One_Two_Sample_Tests.R

#one sample t test

monthly.revenue <-c(337898, 456297, 367366, 378377, 464878, 383897, 474689, 373877, 383898, 484778)
mean(monthly.revenue)
sd(monthly.revenue)
quantile(monthly.revenue)

#We can investigate if monthly earnings deviates systematically from a recommended value of 574787.

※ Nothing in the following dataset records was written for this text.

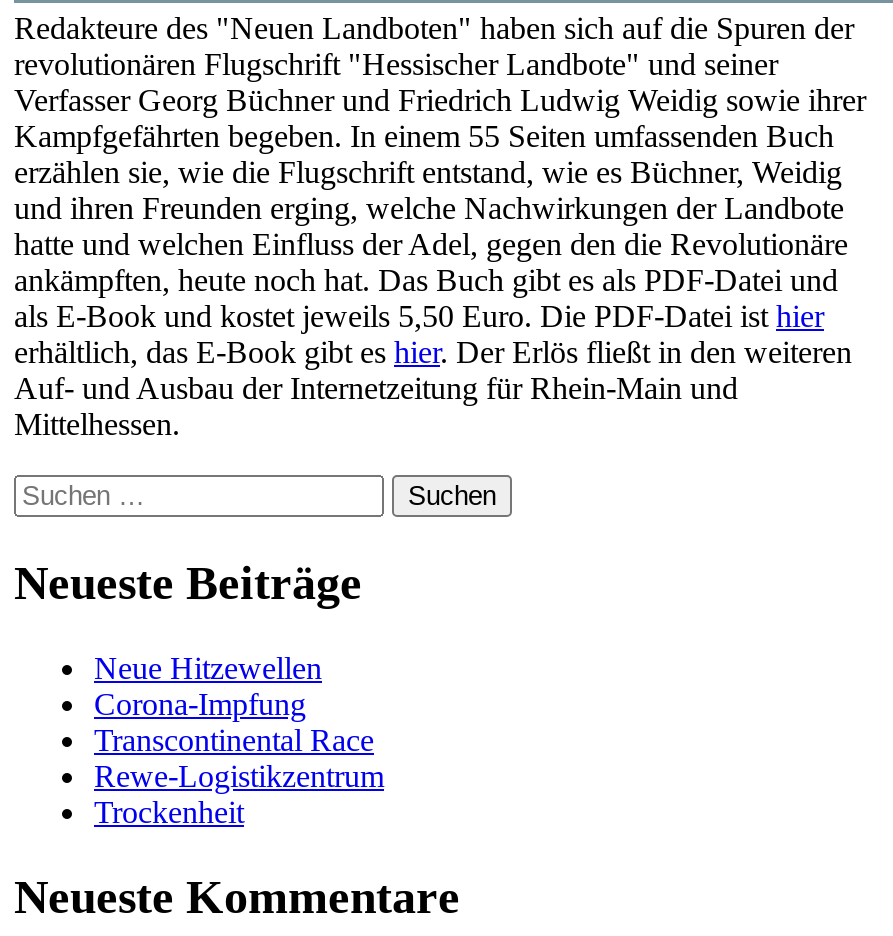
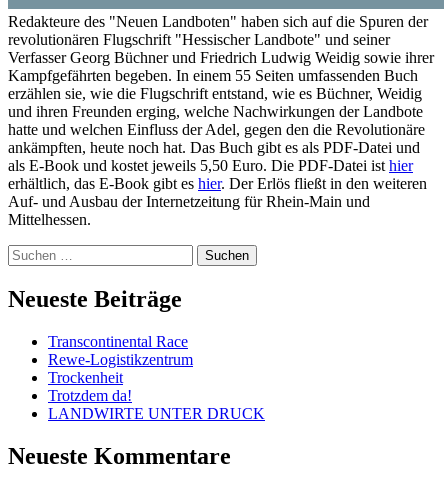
- Neue Hitzewellen
- Corona-Impfung

moved up: Transcontinental Race | Rewe-Logistikzentrum | Trockenheit

+ Trotzdem da!
+ LANDWIRTE UNTER DRUCK
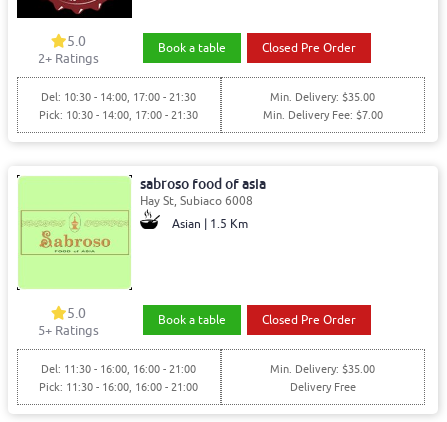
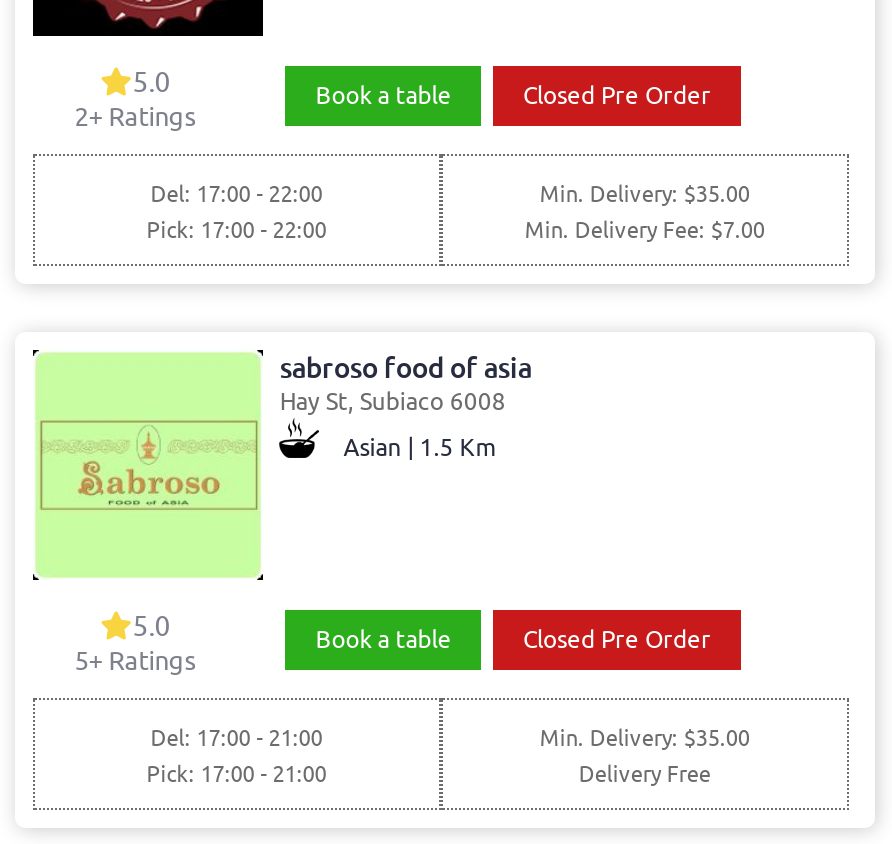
- Del: 10:30 - 14:00, 17:00 - 21:30
- Pick: 10:30 - 14:00, 17:00 - 21:30
+ Del: 17:00 - 22:00
+ Pick: 17:00 - 22:00

- Del: 11:30 - 16:00, 16:00 - 21:00
- Pick: 11:30 - 16:00, 16:00 - 21:00
+ Del: 17:00 - 21:00
+ Pick: 17:00 - 21:00
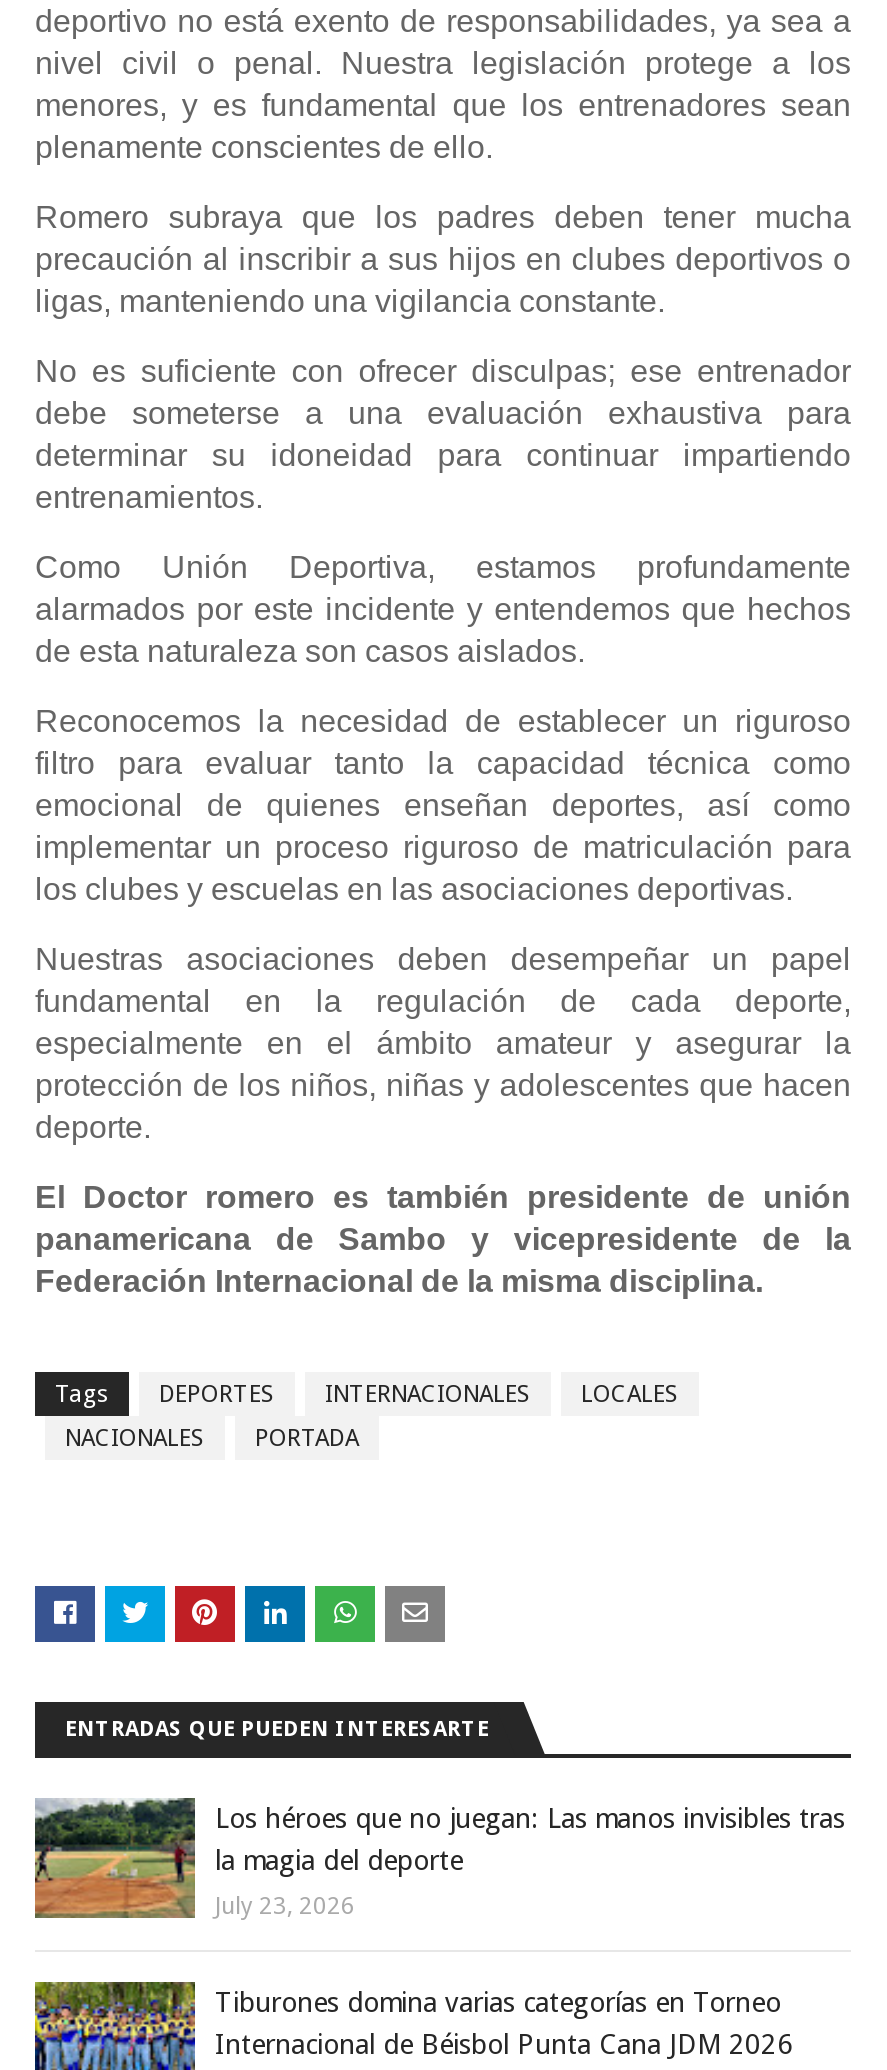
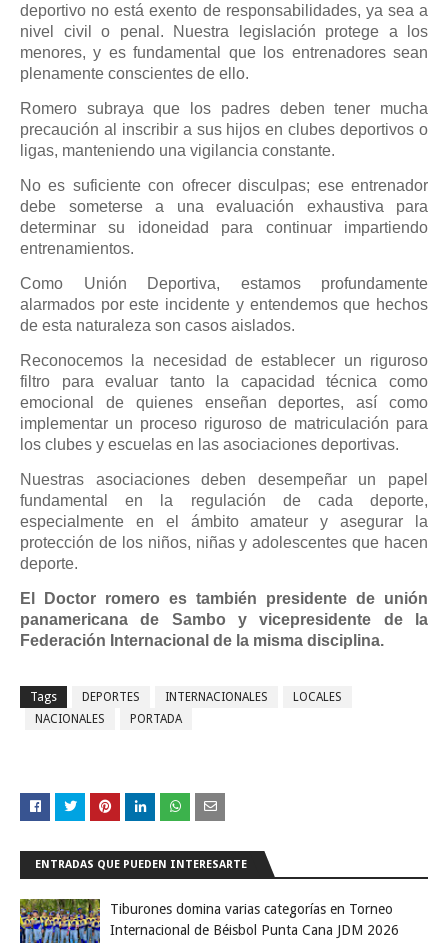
- [image]
- Los héroes que no juegan: Las manos invisibles tras
- la magia del deporte
- July 23, 2026
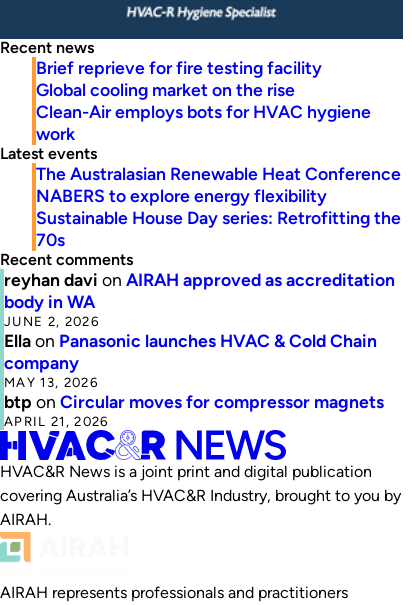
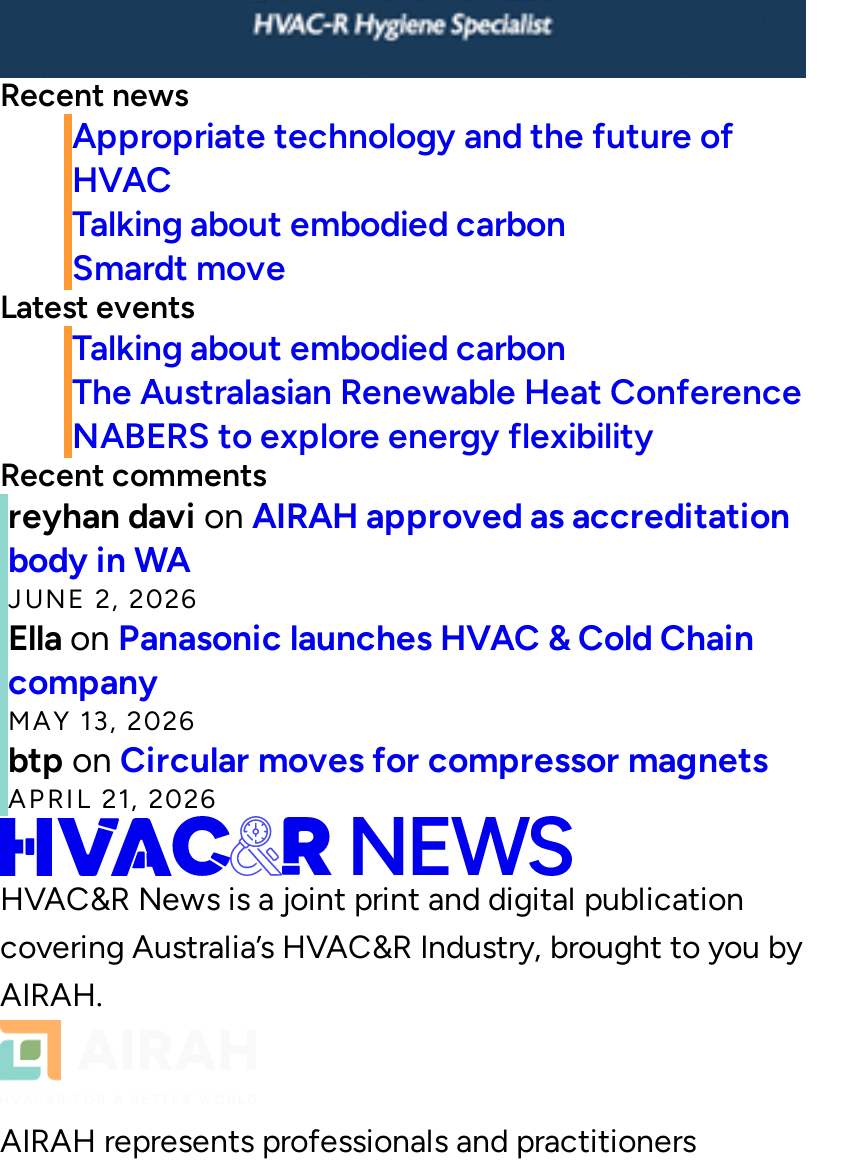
- Brief reprieve for fire testing facility
- Global cooling market on the rise
- Clean-Air employs bots for HVAC hygiene
- work
+ Appropriate technology and the future of
+ HVAC
+ Talking about embodied carbon
+ Smardt move

+ Talking about embodied carbon

moved down: The Australasian Renewable Heat Conference | NABERS to explore energy flexibility

- Sustainable House Day series: Retrofitting the
- 70s
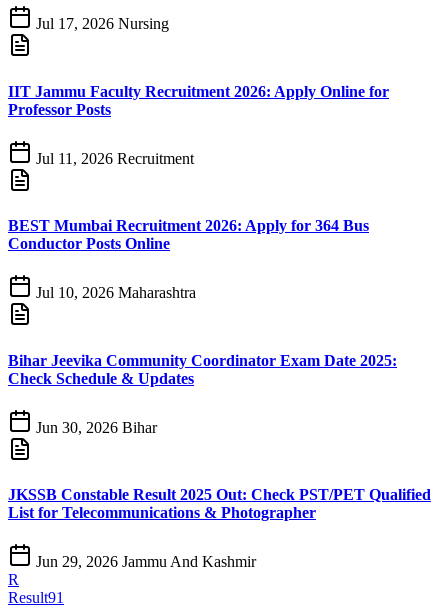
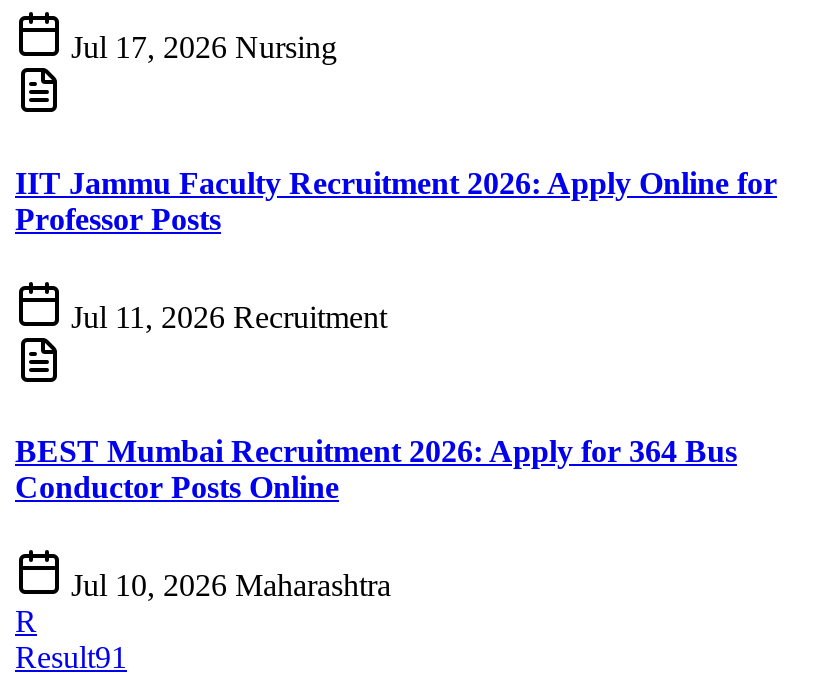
- Bihar Jeevika Community Coordinator Exam Date 2025:
- Check Schedule & Updates
- Jun 30, 2026 Bihar

- JKSSB Constable Result 2025 Out: Check PST/PET Qualified
- List for Telecommunications & Photographer
- Jun 29, 2026 Jammu And Kashmir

t.test(monthly.revenue, mean = 574787)

#	One Sample t-test

# data:  monthly.revenue
# t = 24.34, df = 9, p-value = 1.597e-09
# alternative hypothesis: true mean is not equal to 0
# 95 percent confidence interval:
 # 372434.3 448756.7
# sample estimates:
# mean of x 
 # 410595.5

# p < 0.05 given the 5% level of significance we can say the data deviates signiiantly from the hypothesis that the mean
#monthly earnings is 574787

#95% confidence interval for the true mean and values from which the data do not deviate significantly 

#true mean is between 372434.3 and 448756.7 which is true when you look at the point estimate of the true mean

#observed mean is the point estimate of the true mean 



#two sample t test
         
#Question trying to answer: Do I trust the difference in means to be a result of differences in population 
# or are the populations equivalent?
     

#used to test the hypothesis that two samples may be assumed to come from distributions with the same mean 
#use if you have two sets of data and want to know if they're drawn from the same population
#Null hypothesis: populations are the same
#a small p-value indicates that it's highly unlikely the difference in means is simply due to chance.
#A large p-value indicates that it's highly likely that the difference in means is simply due to chance.
#If large p-value then we can assume the null is true and the difference we measured is the luck of the draw.

attach(iris)

#first let's subset the data to only include two species
subset <- iris[ which(Species =='setosa' | Species == "versicolor"), ]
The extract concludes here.